#### INFORMATION
┏━━
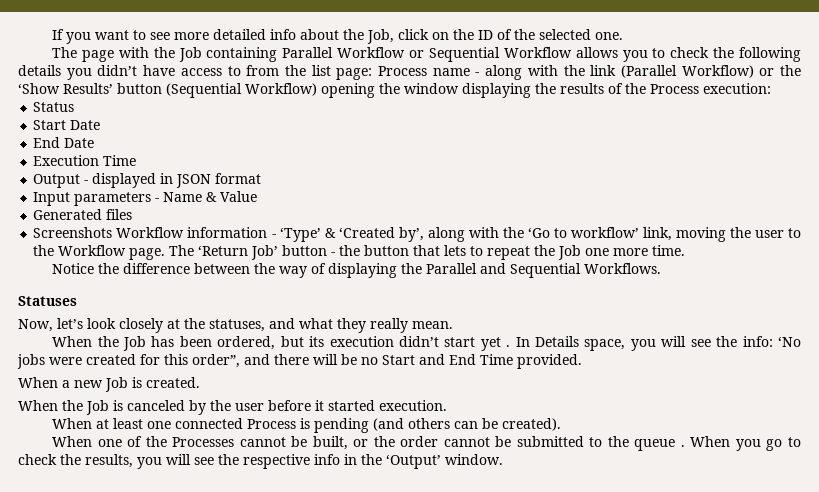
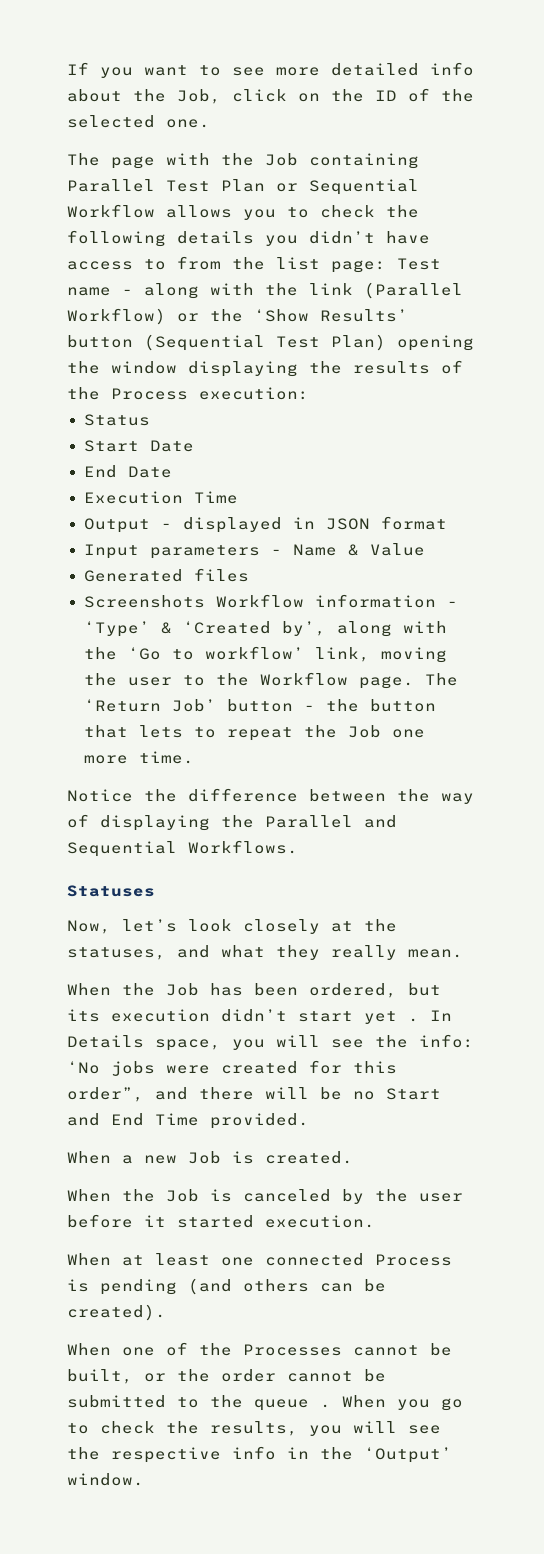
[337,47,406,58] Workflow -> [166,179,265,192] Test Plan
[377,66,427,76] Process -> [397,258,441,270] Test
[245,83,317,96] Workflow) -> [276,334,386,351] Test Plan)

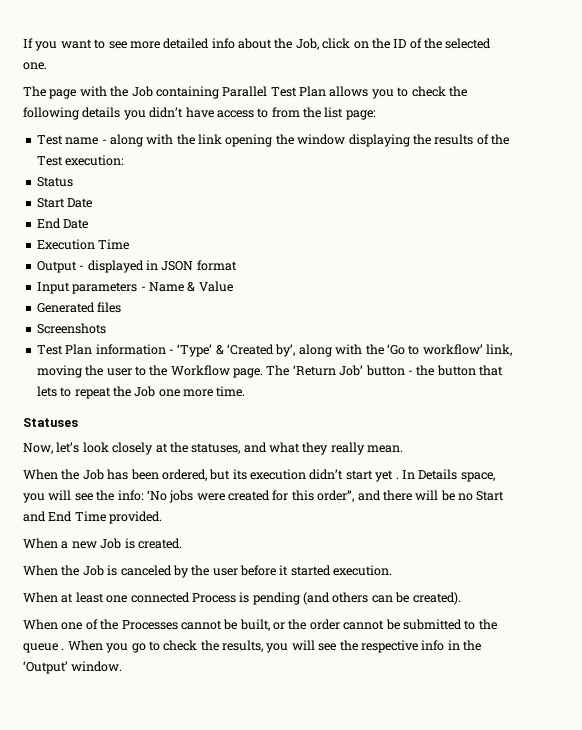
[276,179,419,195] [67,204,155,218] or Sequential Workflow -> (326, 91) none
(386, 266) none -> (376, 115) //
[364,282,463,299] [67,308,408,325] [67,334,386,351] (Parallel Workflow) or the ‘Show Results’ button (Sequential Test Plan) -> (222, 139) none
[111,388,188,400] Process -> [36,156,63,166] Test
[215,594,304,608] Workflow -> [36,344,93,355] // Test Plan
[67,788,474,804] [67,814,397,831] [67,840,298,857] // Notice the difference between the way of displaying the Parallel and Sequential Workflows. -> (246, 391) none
┗━━
┏━━
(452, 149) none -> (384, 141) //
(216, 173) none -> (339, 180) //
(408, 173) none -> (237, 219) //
┗━━
#### WHAT YOU HAVE TO DO
Looking above, find the stretch of lines that opens with the one holding "[377,66,427,76] Process ->" and closes with the one holding "(386, 266) none -> (376, 115) //". Copy it exactly, pictures excluded.

#### TASK OUTPUT
[377,66,427,76] Process -> [397,258,441,270] Test
[245,83,317,96] Workflow) -> [276,334,386,351] Test Plan)

[276,179,419,195] [67,204,155,218] or Sequential Workflow -> (326, 91) none
(386, 266) none -> (376, 115) //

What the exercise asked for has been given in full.